Work task: Find the word "letter" in the data below and copy each line that holds it.
Start of Dataset excerpts
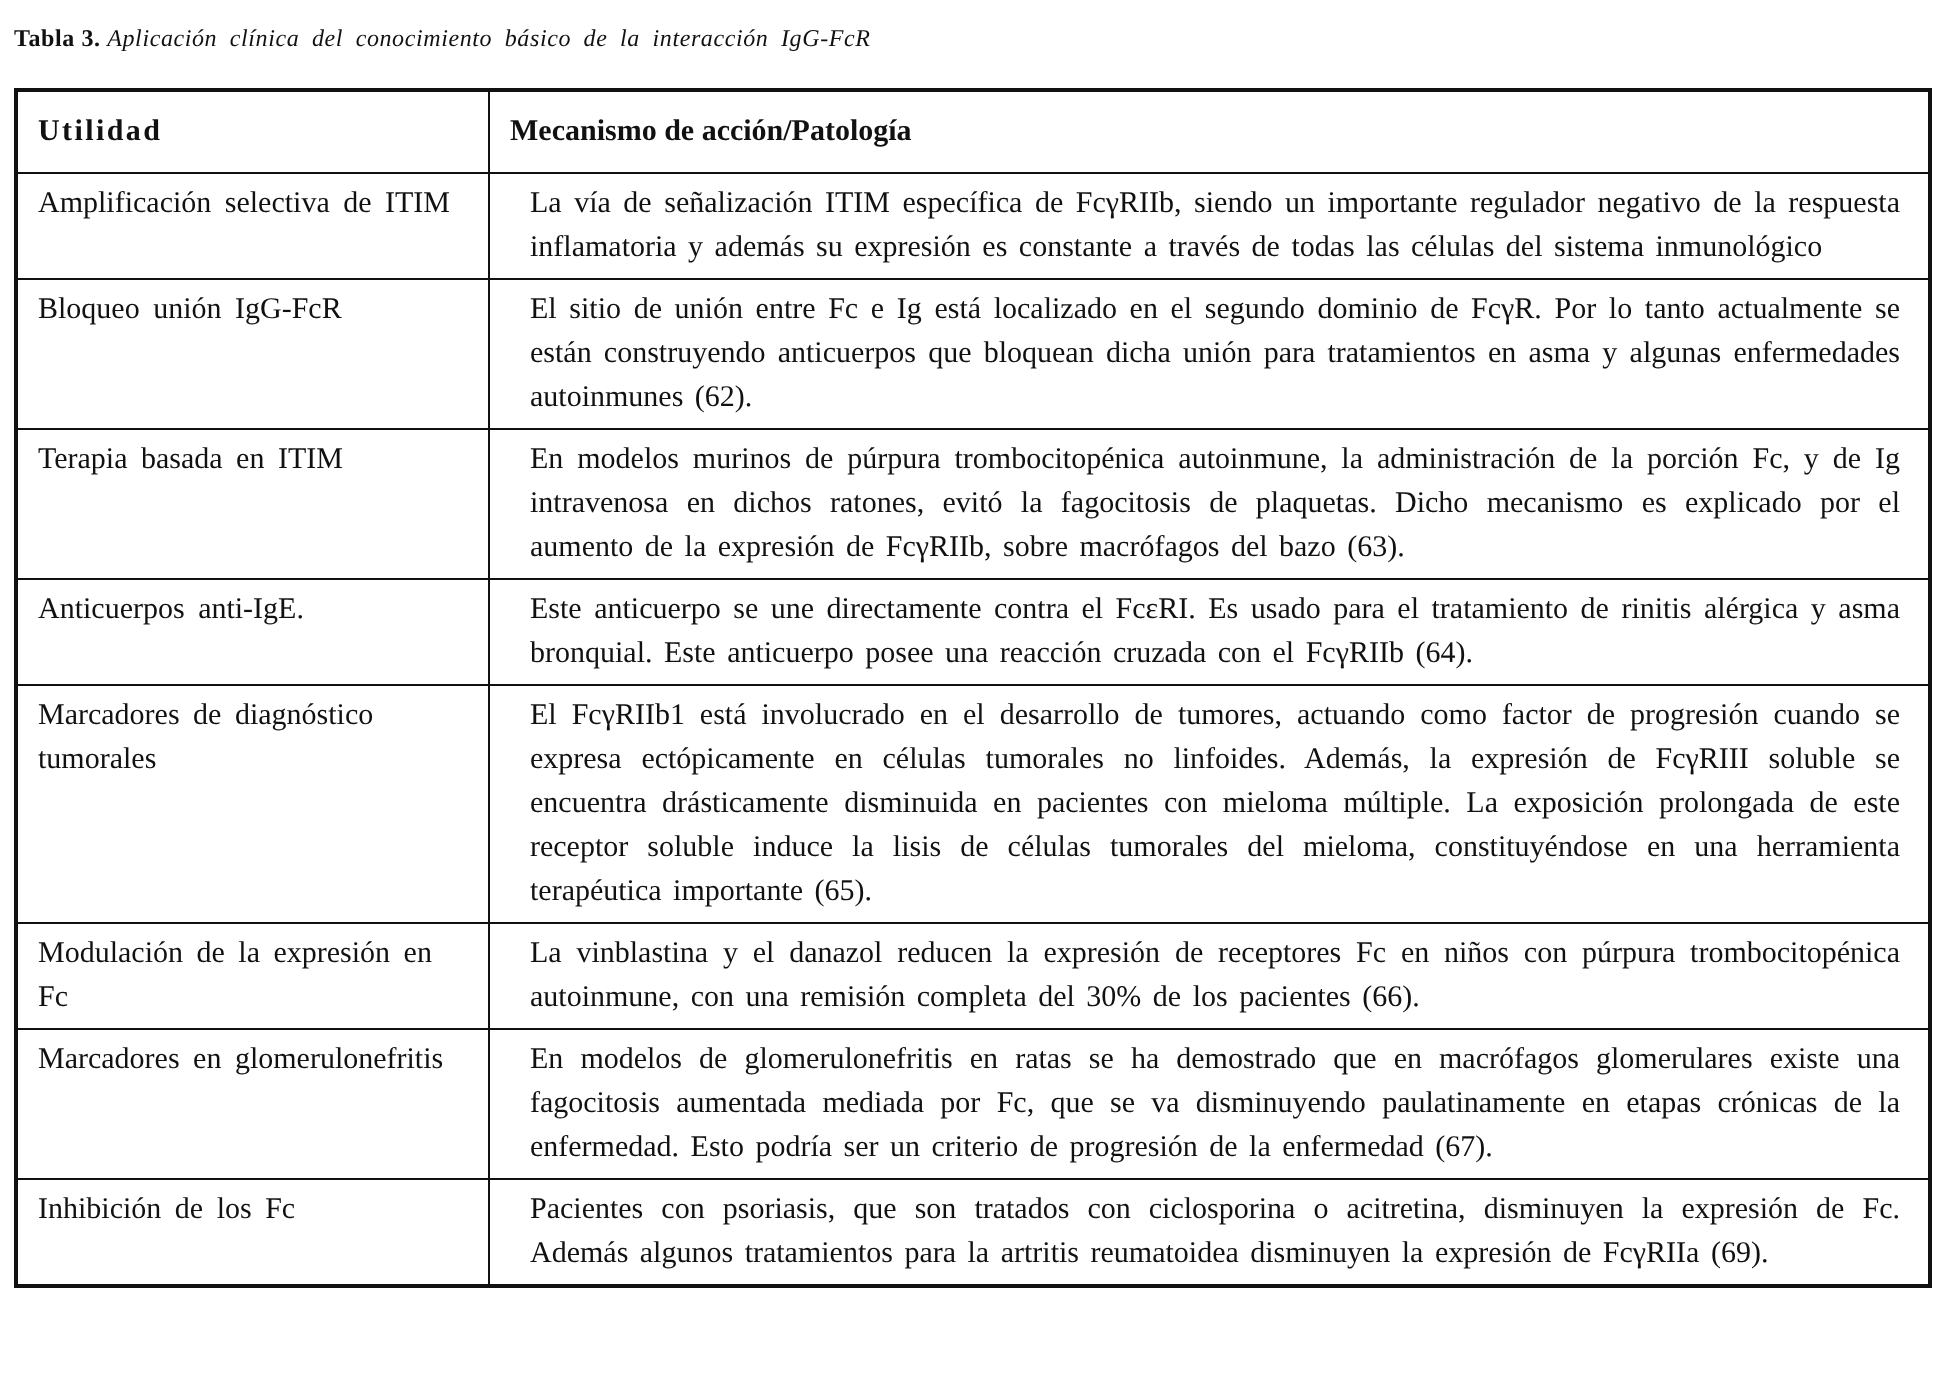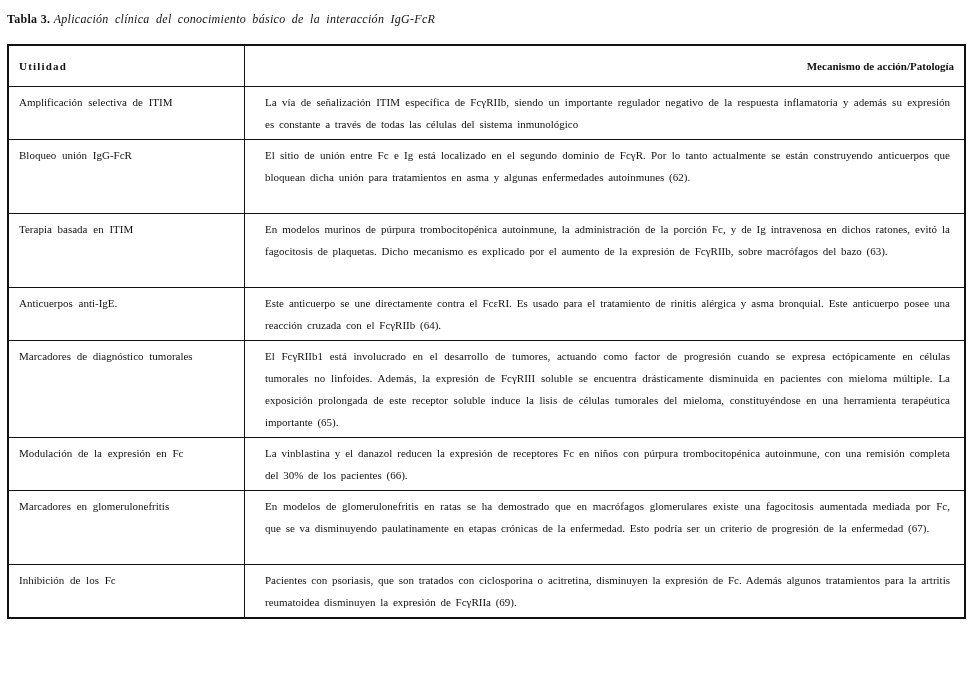--- a/index.html
+++ b/index.html
@@ -4,24 +4,24 @@
 <style>
   html, body { margin: 0; padding: 0; background: #ffffff; }
   body { width: 974px; height: 688px; position: relative; overflow: hidden;
          font-family: "Liberation Serif", "DejaVu Serif", serif; color: #111; }
   .caption { position: absolute; left: 7px; top: 12px; font-size: 12px; letter-spacing: 0.3px; }
   .caption .lbl { font-weight: bold; }
   .caption .ttl { font-style: italic; word-spacing: 3px; }
   table.t { position: absolute; left: 7px; top: 44px; width: 959px;
             border-collapse: collapse; border: 2.5px solid #111; table-layout: fixed; }
   table.t td, table.t th { border: 1.5px solid #111; vertical-align: top;
-            font-size: 11px; line-height: 22px; }
+            font-size: 15px; line-height: 22px; }
   table.t th { font-weight: bold; height: 40px; vertical-align: middle; padding: 0 10px; }
   th.c1 { text-align: left; letter-spacing: 1.2px; width: 215px; }
-  th.c2 { text-align: right; padding-left: 40px; }
+  th.c2 { text-align: left; padding-left: 40px; }
   td.c1 { padding: 4px 10px 4px 10px; word-spacing: 3px; }
   td.c2 { padding: 4px 14px 4px 20px; text-align: justify; word-spacing: 2px; margin-left: 23px; }
 </style>
 </head>
 <body>
 
 <div class="caption">
   <span class="lbl">Tabla 3.</span>
   <span class="ttl">Aplicación clínica del conocimiento básico de la interacción IgG-FcR</span>
 </div>

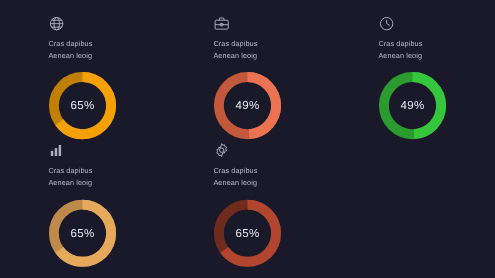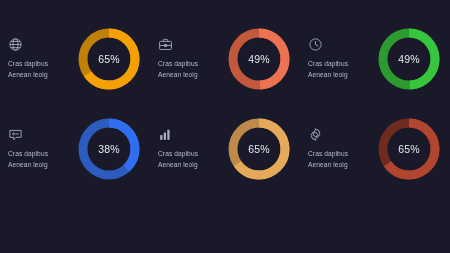--- a/index.html
+++ b/index.html
@@ -32,20 +32,21 @@
     grid-template-columns: 1fr 1fr 1fr;
     grid-template-rows: 1fr 1fr;
   }
 
   .cell {
     position: relative;
     display: flex;
     align-items: center;
     justify-content: center;
     gap: 6px;
+    flex-direction: column;
   }
 
   .labels {
     width: 62px;
     display: flex;
     flex-direction: column;
     align-items: flex-start;
     justify-content: center;
     gap: 7px;
   }
@@ -167,40 +168,20 @@
       </div>
       <div class="donut">
         <svg viewBox="0 0 66 66">
           <circle class="track" cx="33" cy="33" r="26" fill="none" stroke-width="9" stroke="#2b9b2f"></circle>
           <circle class="arc" cx="33" cy="33" r="26" fill="none" stroke-width="9" stroke-linecap="butt" stroke="#35c63e" stroke-dasharray="80.04778081346794 83.31503717320132" stroke-dashoffset="0"></circle>
         </svg>
         <div class="center">49%</div>
       </div>
     </div>
 
-    <div class="cell">
-      <div class="labels">
-        <span class="icon">
-          <svg viewBox="0 0 24 24" fill="none" stroke="currentColor" stroke-width="1.4">
-            <path d="M3 5.5h18v11H13l-4 4v-4H3z"></path>
-            <circle cx="9" cy="11" r="1.6"></circle>
-            <line x1="12" y1="11" x2="17" y2="11"></line>
-          </svg>
-        </span>
-        <span class="label-text">Cras dapibus
-Aenean leoig</span>
-      </div>
-      <div class="donut">
-        <svg viewBox="0 0 66 66">
-          <circle class="track" cx="33" cy="33" r="26" fill="none" stroke-width="9" stroke="#2b5cbe"></circle>
-          <circle class="arc" cx="33" cy="33" r="26" fill="none" stroke-width="9" stroke-linecap="butt" stroke="#2f6ef0" stroke-dasharray="62.077870834934316 101.28494715173494" stroke-dashoffset="0"></circle>
-        </svg>
-        <div class="center">38%</div>
-      </div>
-    </div>
 
     <div class="cell">
       <div class="labels">
         <span class="icon">
           <svg viewBox="0 0 24 24" fill="currentColor" stroke="none">
             <rect x="3.5" y="13" width="3.6" height="7.5"></rect>
             <rect x="9.2" y="9" width="3.6" height="11.5"></rect>
             <rect x="14.9" y="4.5" width="3.6" height="16"></rect>
           </svg>
         </span>

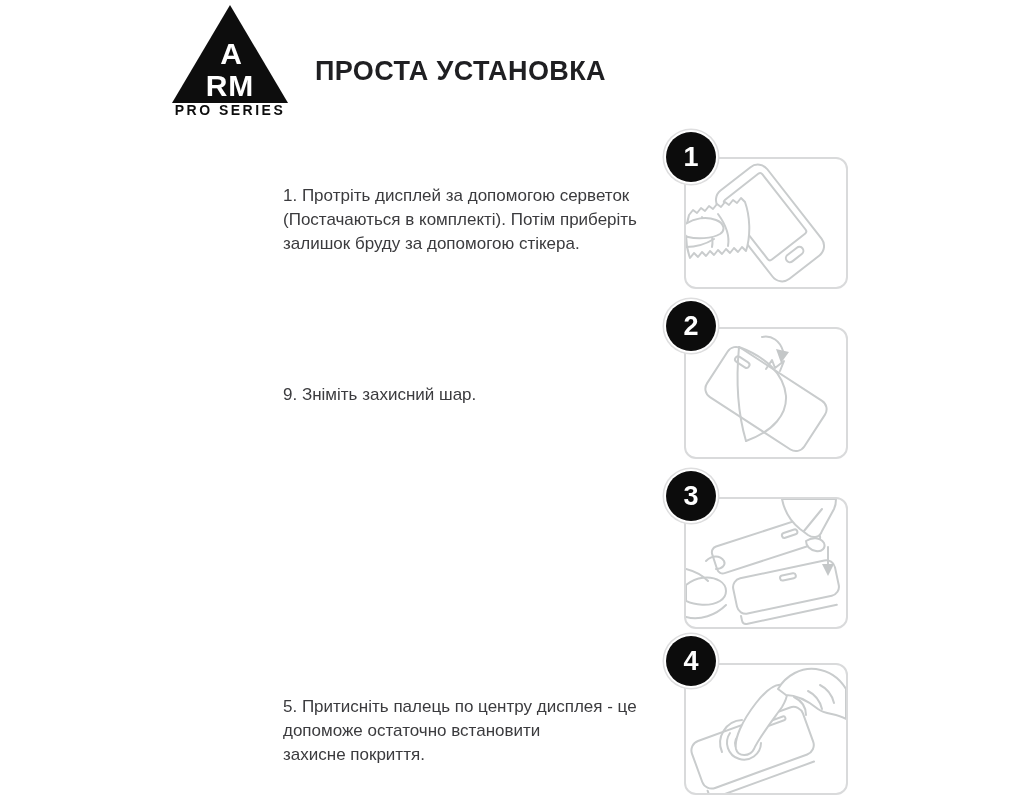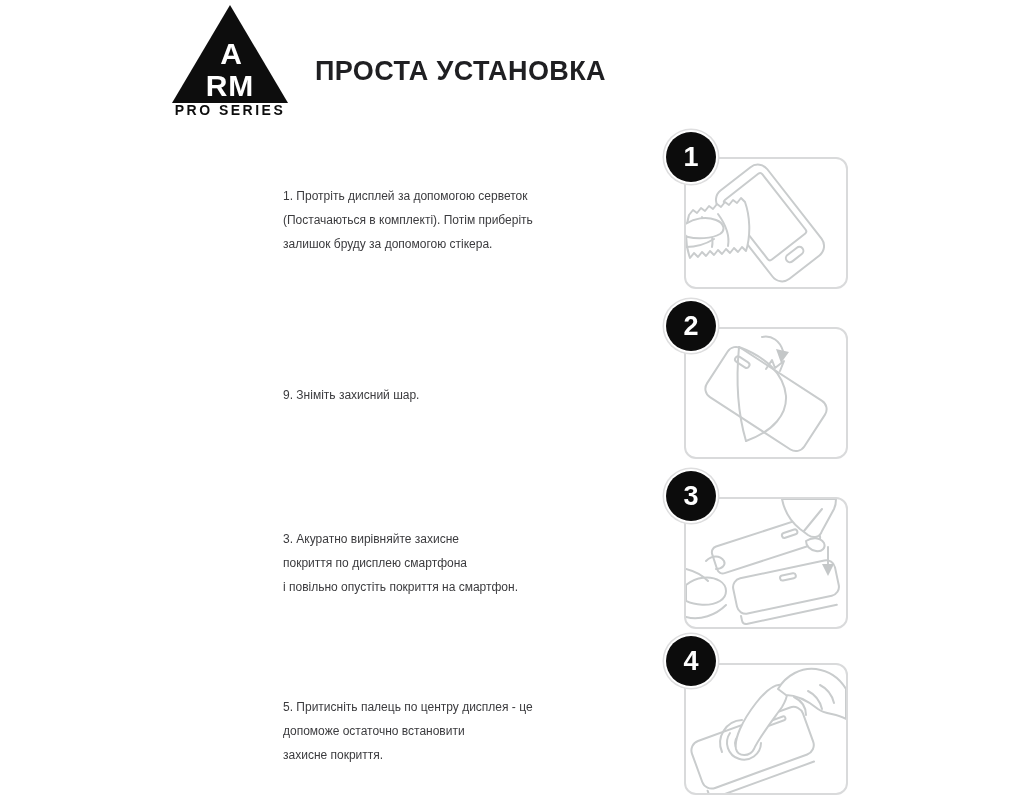--- a/index.html
+++ b/index.html
@@ -18,21 +18,21 @@
     letter-spacing:2.5px; color:#0d0d0d; white-space:nowrap;
   }
   #page-title {
     position:absolute; left:315px; top:55px;
     font-size:27px; line-height:32px; font-weight:800;
     letter-spacing:0.4px; color:#1f1f22; white-space:nowrap;
   }
   
   .step-text {
     position:absolute; left:283px; width:400px;
-    font-size:12px; line-height:24px; color:#3b3b3e;
+    font-size:17px; line-height:24px; color:#3b3b3e;
     white-space:pre-line;
   }
   
   .figure {
     position:absolute; left:684px; width:164px; height:132px;
     border:2px solid #d9dadb; border-radius:12px;
     box-sizing:border-box; background:#ffffff;
   }
   .figure svg { position:absolute; left:0; top:0; width:160px; height:128px; }
   .badge {
@@ -59,23 +59,20 @@
     <text x="58" y="91" text-anchor="middle" fill="#ffffff" letter-spacing="1" font-family="Liberation Sans, sans-serif" font-size="30" font-weight="bold">RM</text>
   </svg>
   <div id="logo-sub">PRO SERIES</div>
 
   <div id="page-title">ПРОСТА УСТАНОВКА</div>
 
   <div class="step-text" style="top:184px">1. Протріть дисплей за допомогою серветок
 (Постачаються в комплекті). Потім приберіть
 залишок бруду за допомогою стікера.</div>
   <div class="step-text" style="top:383px">9. Зніміть захисний шар.</div>
-  <div class="step-text" style="top:527px">3. Акуратно вирівняйте захисне
-покриття по дисплею смартфона
-і повільно опустіть покриття на смартфон.</div>
   <div class="step-text" style="top:695px">5. Притисніть палець по центру дисплея - це
 допоможе остаточно встановити
 захисне покриття.</div>
 
   <div class="badge" style="top:132px">1</div>
   <div class="badge" style="top:301px">2</div>
   <div class="badge" style="top:471px">3</div>
   <div class="badge" style="top:636px">4</div>
 
   <div class="figure" style="top:157px">

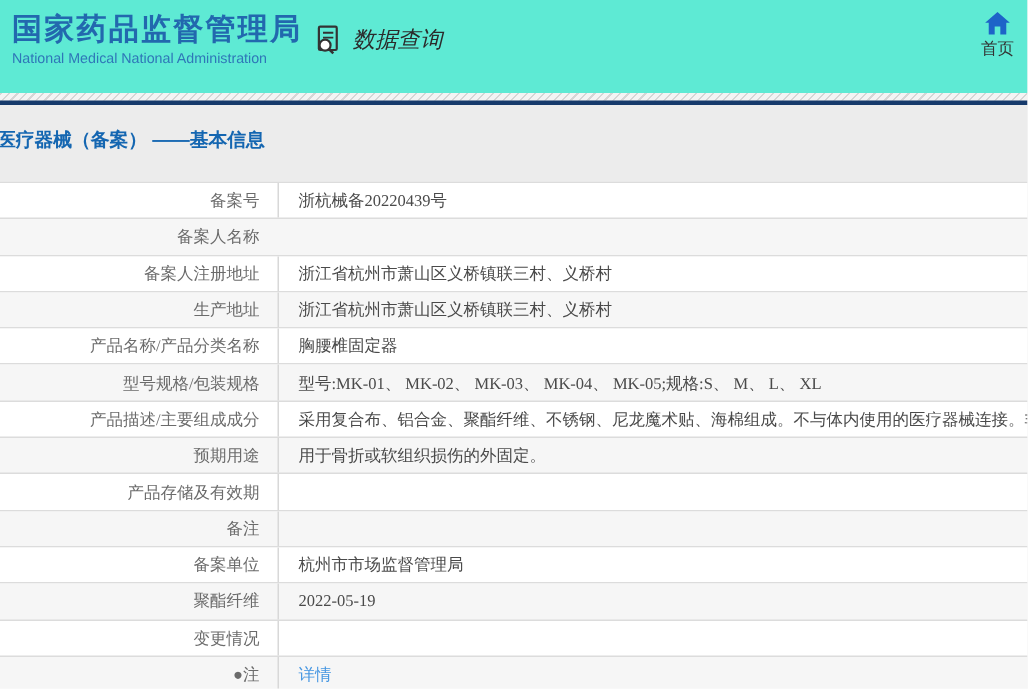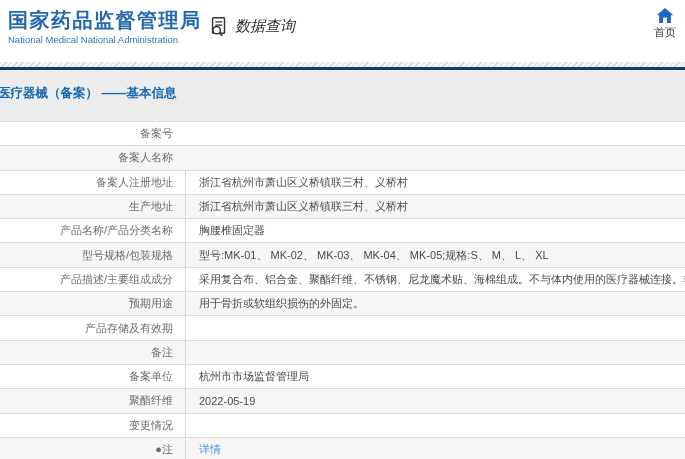--- a/index.html
+++ b/index.html
@@ -1,35 +1,35 @@
 <!DOCTYPE html>
 <html><head>
 <meta charset="utf-8">
 <style>
   html,body { margin:0; padding:0; }
   body {
     width:685px; height:459px;
     font-family:"Liberation Sans","DejaVu Sans",sans-serif;
     background:#ececec; overflow:hidden;
   }
-  .header { background:#ffffff; height:62px; position:relative; }
+  .header { background:#5eead4; height:62px; position:relative; }
   .brand { position:absolute; left:8px; top:8px; }
   .brand-cn { color:#2268ae; font-size:20px; font-weight:bold; letter-spacing:1.5px; line-height:24px; }
   .brand-en { color:#2f77b8; font-size:9.5px; margin-top:2px; }
   .nav-query { position:absolute; left:208px; top:15px; display:flex; align-items:center; gap:5px;
                color:#2b2b2b; font-size:15px; cursor:pointer;font-style:italic; }
   .home { position:absolute; right:9px; top:7px; text-align:left; font-size:11px; color:#333; cursor:pointer; }
   .home .txt { margin-top:1px; }
   .hatch { height:5px; background:repeating-linear-gradient(135deg,#d6d6d6 0 1px,#f4f4f4 1px 4px); }
   .navy-line { height:3px; background:#163a6b; }
   .section-band { height:51px; background:#ececec; }
   .section-title { color:#1466b1; font-size:12.5px; font-weight:bold; padding-top:15px; margin-left:-2px; }
   .table { background:#ffffff; border-top:1px solid #dcdcdc; }
   .row { display:flex; height:23.3px; border-bottom:1px solid #dcdcdc; align-items:stretch;
-         font-size:11px; background:#ffffff; }
+         font-size:11px; background:#ffffff;font-family:Liberation Serif, serif; }
   .row:nth-child(even){ background:#f6f6f6; }
   .label-cell { width:185px; text-align:right; padding-right:12px; color:#6b6b6b;
                 box-sizing:border-box; flex:none; display:flex; align-items:center; justify-content:flex-end; }
   .value-cell { flex:1; border-left:1px solid #d8d8d8; padding-left:13px; color:#4a4a4a;
                 display:flex; align-items:center; white-space:nowrap; overflow:hidden; }
   a.details { color:#4596e2; text-decoration:none; }
   .icon-svg { display:block; }
 </style>
 </head>
 <body>
@@ -67,20 +67,21 @@
 <div class="hatch"></div>
 <div class="navy-line"></div>
 
 <div class="section-band">
   <div class="section-title">医疗器械（备案） ——基本信息</div>
 </div>
 
 <div class="table">
     <div class="row">
       <div class="label-cell">备案号</div>
+      <div class="value-cell">浙杭械备20220439号</div>
     </div>
     <div class="row">
       <div class="label-cell">备案人名称</div>
     </div>
     <div class="row">
       <div class="label-cell">备案人注册地址</div>
       <div class="value-cell">浙江省杭州市萧山区义桥镇联三村、义桥村</div>
     </div>
     <div class="row">
       <div class="label-cell">生产地址</div>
End of Dataset excerpts
Exercise output:
   .caption { position: absolute; left: 7px; top: 12px; font-size: 12px; letter-spacing: 0.3px; }
   th.c1 { text-align: left; letter-spacing: 1.2px; width: 215px; }
     letter-spacing:2.5px; color:#0d0d0d; white-space:nowrap;
     letter-spacing:0.4px; color:#1f1f22; white-space:nowrap;
     <text x="58" y="91" text-anchor="middle" fill="#ffffff" letter-spacing="1" font-family="Liberation Sans, sans-serif" font-size="30" font-weight="bold">RM</text>
   .brand-cn { color:#2268ae; font-size:20px; font-weight:bold; letter-spacing:1.5px; line-height:24px; }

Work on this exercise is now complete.